Schoop lab designs, probes new Dirac semimetal
In research that draws on expertise from both chemistry and physics to deepen our understanding of the properties of topological matter, the Department of Chemistry’s Schoop Lab introduces a mechanism to design an idealized Dirac semimetal of a new kind.
The new strategy designs clean nonsymmorphic Dirac semimetals, allowing researchers to uncover electronic behaviors that had been theorized but not previously demonstrated because of interfering states or “noise” surrounding the preferred electronic state.
A nonsymmorphic semimetal uses a special kind of symmetry – nonsymmorphic – to realize exotic electronic behavior. However, it is possible to probe this electronic behavior if just the electronic states of interest, and no others, are contributing to electron movement under an applied current.
Researchers were able to probe these properties by designing a new material using the proposed mechanism, which relies on crystal structure distortion or charge density waves, to filter out extraneous states.
A charge density wave is utilized as a tool to engineer an idealized Dirac semimetal. The charge density wave gaps all bands at the Fermi level except the symmetry-protected Dirac nodal line.
In addition, researchers demonstrate that the designed compound GdSb0.46Te1.48 exhibits a highly unusual electronic behavior that doesn’t match any known models. Thus, the new design mechanism might lead to the discovery of a materials class with electronic behavior that is different from known electronic material types such as semimetals, semiconductors, or insulators.
These topological materials are presently not well-studied experimentally because of their non-ideal band structures. The lab’s proposed mechanism gets around that problem by suppressing up to 95% of the interfering bands.
“This problem has always fascinated me,” said Assistant Professor of Chemistry Leslie Schoop. “These materials were first predicted back in 2012. And then in 2016, as a postdoc, I realized the prediction partially but not perfectly. It has been bothering me ever since: it’s a novel state of electronic matter and it needed realization, right? That’s what I do as a material chemist – somebody predicts some novel kind of state of matter, and I’m going to try to make it happen in a compound.
“When I made it happen during my postdoc, the electronic structure was so messy that we couldn’t probe the nonsymmorphic state’s behavior if a current was applied. Five years later, we’ve figured out how to get rid of the mess.”
Researchers achieved the results through a mechanism that uses chemical substitutions to minimally distort the symmetry of the material’s crystal lattice in order to drive away the “states that annoy us.”
Assistant Professor of Chemistry Leslie Schoop.
“It’s a beautiful trick and I’m really happy about it,” Schoop added. “These new states are protected by the nonsymmorphic symmetry element. We just need to keep this symmetry alive and then we can play tricks that we know from chemistry to make everything else go away.”
The paper, Band Engineering of Dirac Semimetals Using Charge Density Waves, was recently published in Advanced Materials.
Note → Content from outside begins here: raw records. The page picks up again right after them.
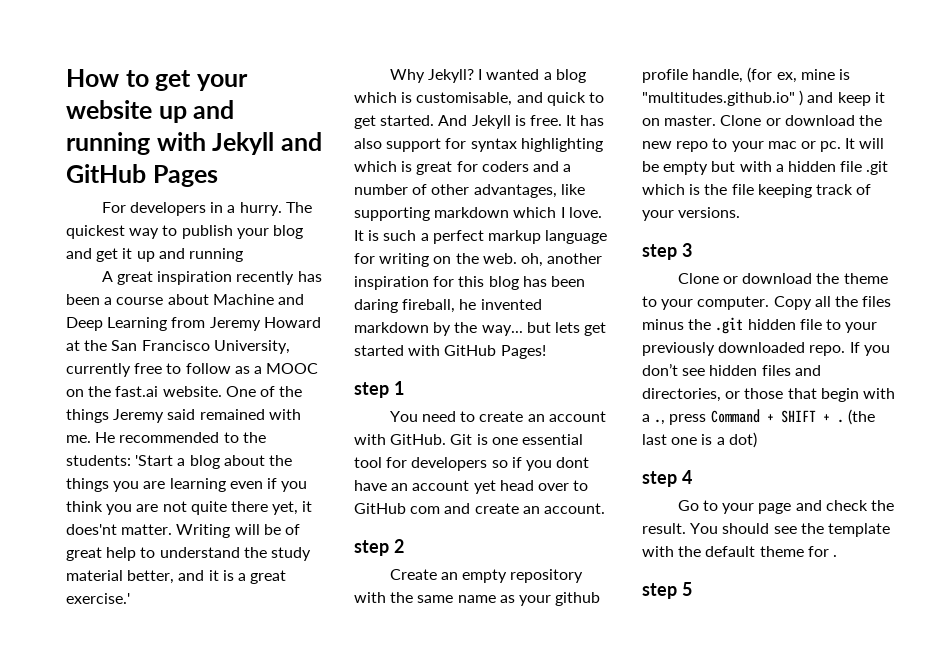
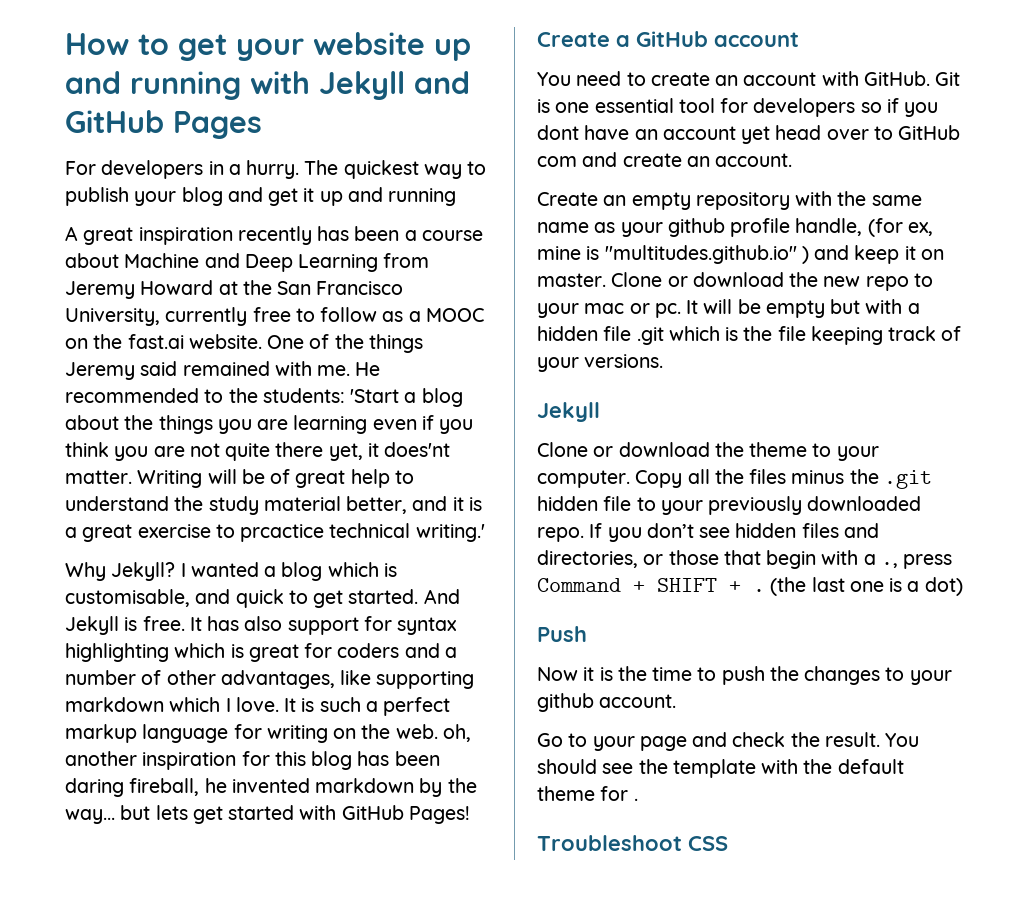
[66,593,130,604] exercise.' -> [137,523,485,542] exercise to prcactice technical writing.'
[354,381,404,398] step 1 -> [537,31,799,47] Create a GitHub account
[354,539,404,556] // step 2 -> (793, 160) none
[642,243,692,260] step 3 -> [537,402,600,422] Jekyll
[642,470,692,487] step 4 -> [537,626,587,642] [537,666,952,685] [537,693,677,712] Push // Now it is the time to push the changes to your github account.
[642,582,692,599] step 5 -> [537,835,728,851] Troubleshoot CSS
The highly collaborative work drew on the contributions of theorists, experimentalists, and those with expertise in electronic transport, including researchers from Princeton University’s Department of Physics.
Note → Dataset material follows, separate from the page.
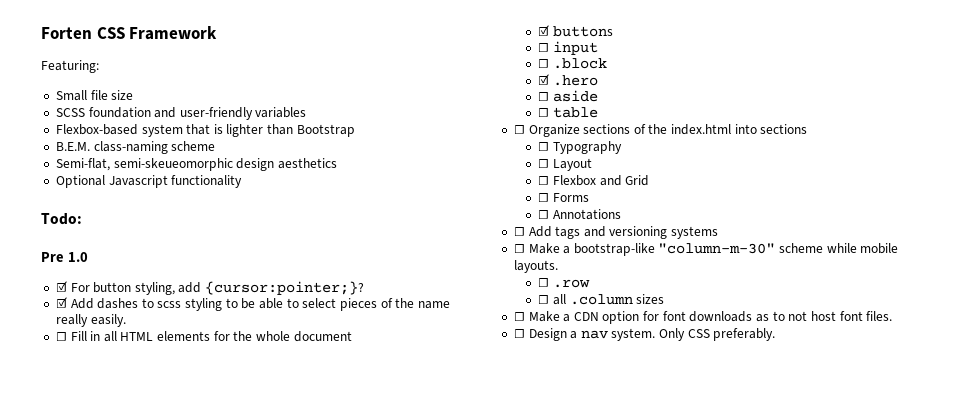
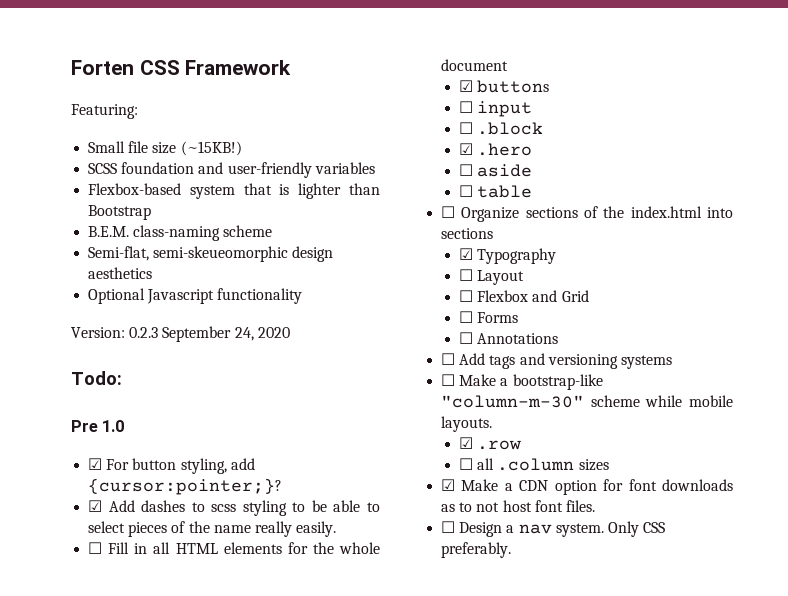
(134, 95) none -> [180,141,242,156] (~15KB!)
(243, 181) none -> [71,326,290,342] // Version: 0.2.3 September 24, 2020
[538,142,550,151] ☐ -> [459,248,474,260] ☑
[538,278,550,287] ☐ -> [459,437,474,449] ☑
[513,312,525,321] ☐ -> [441,479,456,491] ☑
Researchers began their investigation with a known material that has a perfect square structure in the crystal lattice. The material exhibited many interesting electrical states – too many, however, to observe the ones they most wanted to see. By chemically modifying the lattice structure, they forced a distortion in the symmetry in just one direction. The distortion drove away 95% of the obscuring states.
“Previously, the strategy to discover new Dirac materials mainly relied on exhaustive materials searches from the known materials database,” said Shiming Lei, former postdoc in the Schoop lab and now a research scientist at Rice University, and lead author on the paper. “The material structure and phases we are interested in have continuous evolution of charge density waves that cannot be readily found in that material database.
“Guided by the chemical intuition, we synthesized a series of crystals with controlled chemical composition and demonstrated that the period of charge density wave modulation is indeed continuously modulated,” Lei added. “Importantly, the irrelevant electronic states show significant reduction, and a very clean Dirac band crossing near the Fermi level is retained.”
Applications for this mechanism are “a bit far-fetched right now,” said Schoop. Nevertheless, she is hopeful that the lab’s mechanism, proved in this one example, can be tested and utilized with other materials as a way to expand on our fundamental understanding of topological matter.
“The fascinating thing is that the electronic properties show details that puzzle us – it looks like it’s really a new behavior in electronics,” Schoop added. “Our observed properties didn’t fit any of these previous models, so that means whatever happens in our system must be something new.
“We hope there will be follow-up publications on this by people who can shed light on the origin of these electronic unusual properties.”
Funding for this research was supported by the Arnold and Mabel Beckman Foundation through a Beckman Young Investigator grant awarded to L.M.S. The authors acknowledge the use of Princeton’s Imaging and Analysis Center (IAC), which is partially supported by the Princeton Center for Complex Materials (PCCM), a National Science Foundation (NSF) Materials Research Science and Engineering Center (MRSEC; DMR- 2011750).